Me preguntaba si, de haber sido yo un hombre blanco, habría añadido la palabra «señor» al final de aquella frase.

– Compré un coche a un hombre llamado Black -dije, con toda la afabilidad que pude-. Se dejó sus herramientas debajo del asiento delantero. Lo único que sé de él con toda seguridad es que de nombre se llama Navidad y que compró el coche, en realidad una furgoneta, en este local.

Herramientas, ciudadanos honrados… yo había cubierto todas las bases. No sólo conseguiría una información, sino que recibiría también una medalla.

– Fuera de aquí cagando leches -me dijo Brad Knowles.

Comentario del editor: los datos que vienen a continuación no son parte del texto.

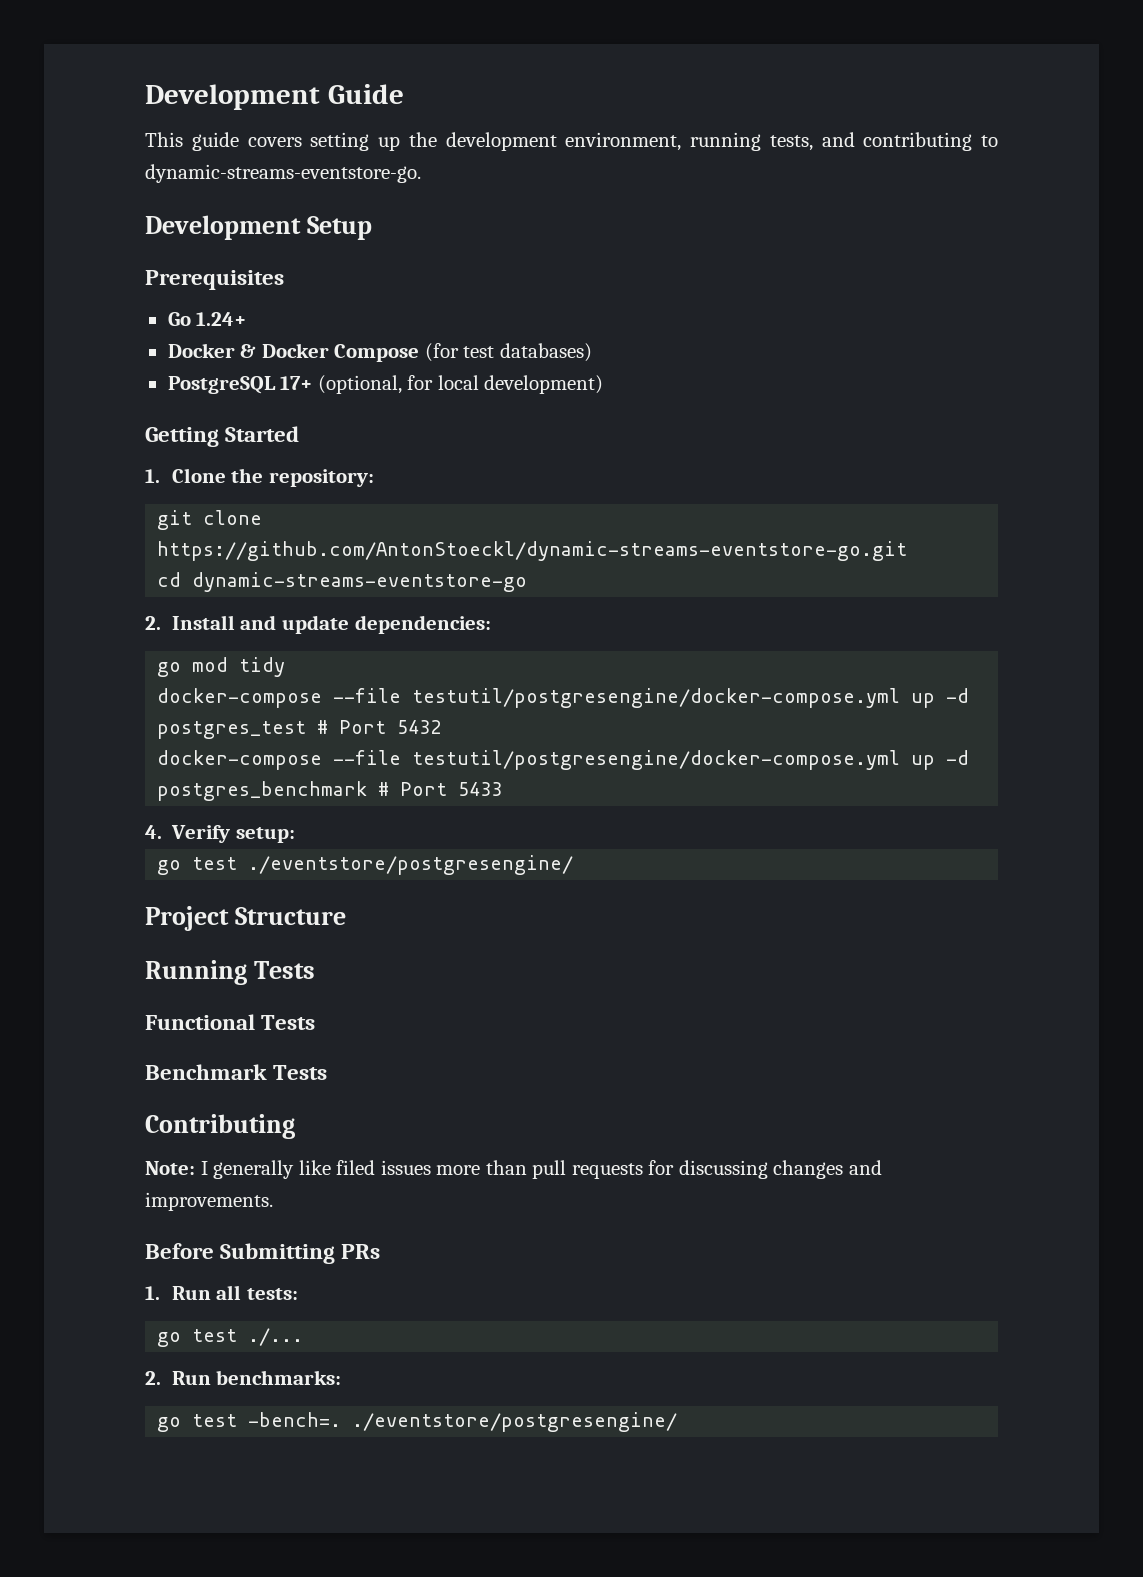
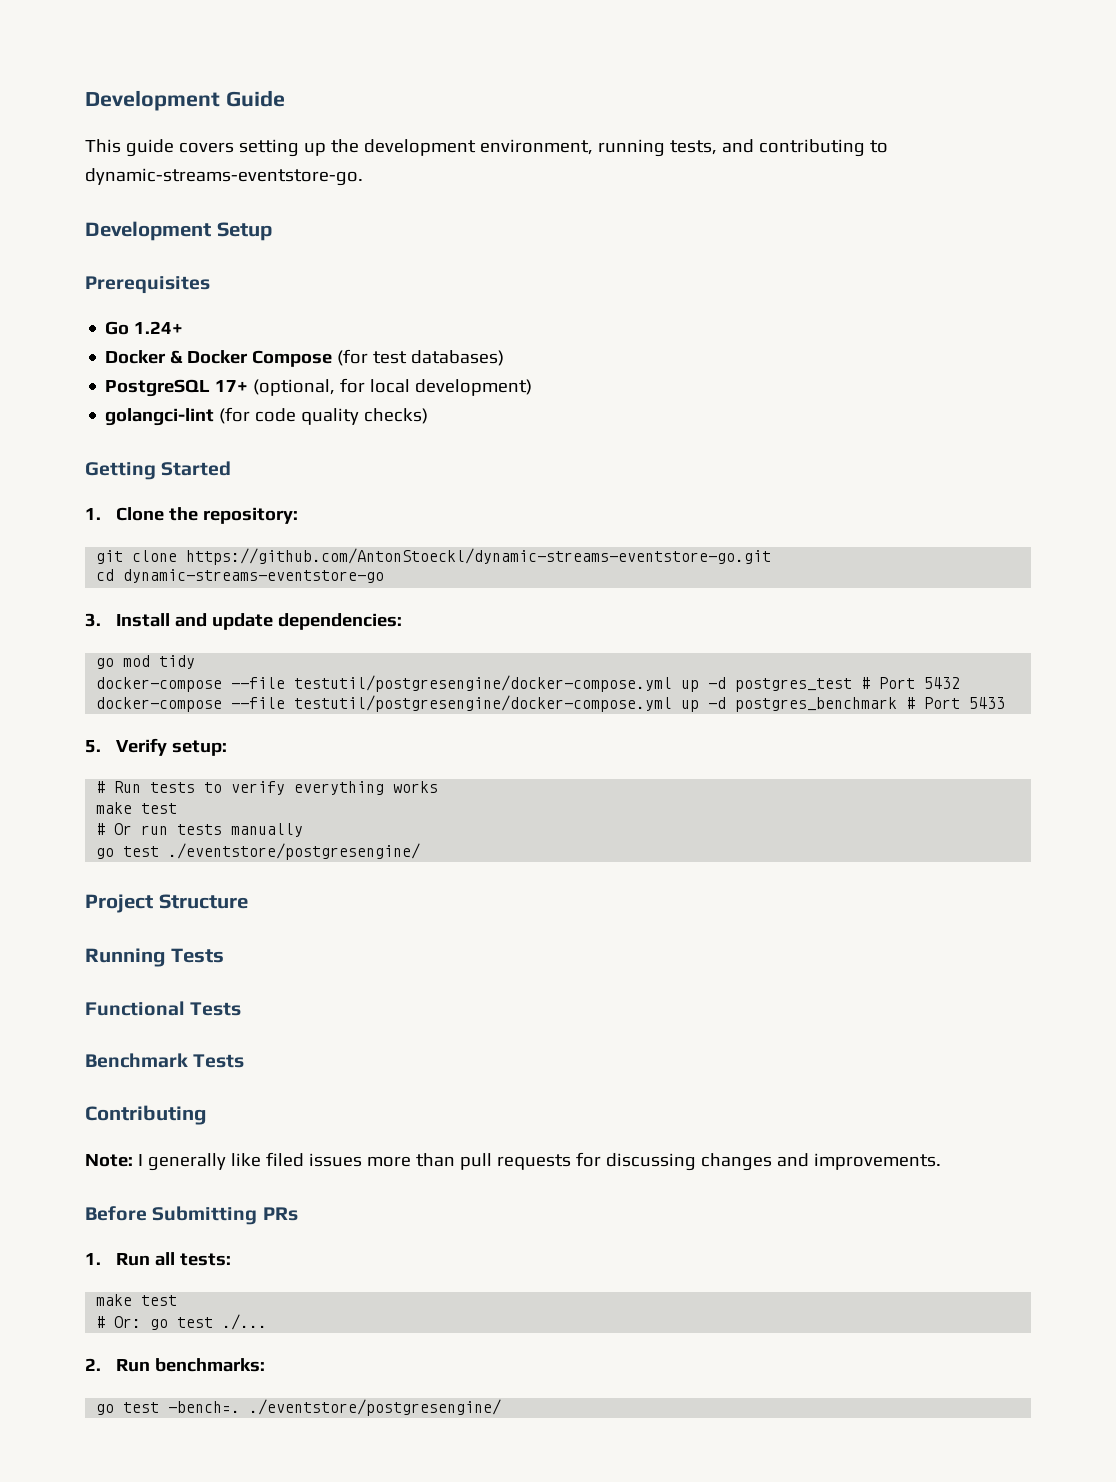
+ golangci-lint (for code quality checks)
- 2. Install and update dependencies:
+ 3. Install and update dependencies:
- 4. Verify setup:
+ 5. Verify setup:
+ # Run tests to verify everything works
+ make test
+ # Or run tests manually
  1. Run all tests:
- go test ./...
+ make test
+ # Or: go test ./...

Me quedé sin habla, de verdad, tan sorprendido por un momento que olvidé mi profundo pesar. Abrí la boca de par en par.

– ¿Tengo que llamar a seguridad para que se lo lleven de aquí? -añadió Brad.

A pesar de mi conmoción, todavía podía menear la cabeza, y eso hice.

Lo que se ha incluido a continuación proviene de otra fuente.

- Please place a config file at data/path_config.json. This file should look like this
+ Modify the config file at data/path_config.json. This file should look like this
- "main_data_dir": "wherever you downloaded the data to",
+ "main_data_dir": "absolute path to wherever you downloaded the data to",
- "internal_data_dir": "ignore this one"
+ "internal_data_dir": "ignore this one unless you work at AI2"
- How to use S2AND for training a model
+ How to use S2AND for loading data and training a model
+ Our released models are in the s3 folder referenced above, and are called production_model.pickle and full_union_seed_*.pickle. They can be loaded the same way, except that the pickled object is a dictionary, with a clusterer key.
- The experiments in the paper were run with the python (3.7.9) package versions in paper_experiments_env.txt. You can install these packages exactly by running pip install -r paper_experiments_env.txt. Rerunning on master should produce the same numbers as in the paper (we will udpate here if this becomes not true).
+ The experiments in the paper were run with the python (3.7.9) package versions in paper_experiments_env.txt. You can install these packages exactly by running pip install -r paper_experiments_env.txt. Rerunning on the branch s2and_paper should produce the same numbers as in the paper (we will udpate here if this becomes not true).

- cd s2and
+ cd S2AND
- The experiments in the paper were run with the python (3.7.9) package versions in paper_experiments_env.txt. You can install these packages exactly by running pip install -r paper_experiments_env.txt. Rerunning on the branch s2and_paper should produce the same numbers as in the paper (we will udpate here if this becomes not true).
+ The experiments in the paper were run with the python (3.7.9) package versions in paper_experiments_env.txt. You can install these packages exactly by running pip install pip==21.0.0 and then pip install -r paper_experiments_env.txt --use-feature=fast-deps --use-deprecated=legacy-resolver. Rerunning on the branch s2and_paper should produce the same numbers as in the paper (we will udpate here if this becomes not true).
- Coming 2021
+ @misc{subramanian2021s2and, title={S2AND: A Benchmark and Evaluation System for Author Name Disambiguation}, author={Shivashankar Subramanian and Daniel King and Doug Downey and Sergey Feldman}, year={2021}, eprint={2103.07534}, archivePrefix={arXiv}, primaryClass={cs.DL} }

La mujer blanca feúcha me sonrió, para mi humillación.

Me volví y me alejé, preguntándome qué habría ocurrido.

¿Era acaso por haber interrumpido su intento de seducción de aquella mujer? ¿Era racismo? O quizás hubiesen engañado a Navidad con aquella camioneta. Igual se había quejado y se había producido algún altercado.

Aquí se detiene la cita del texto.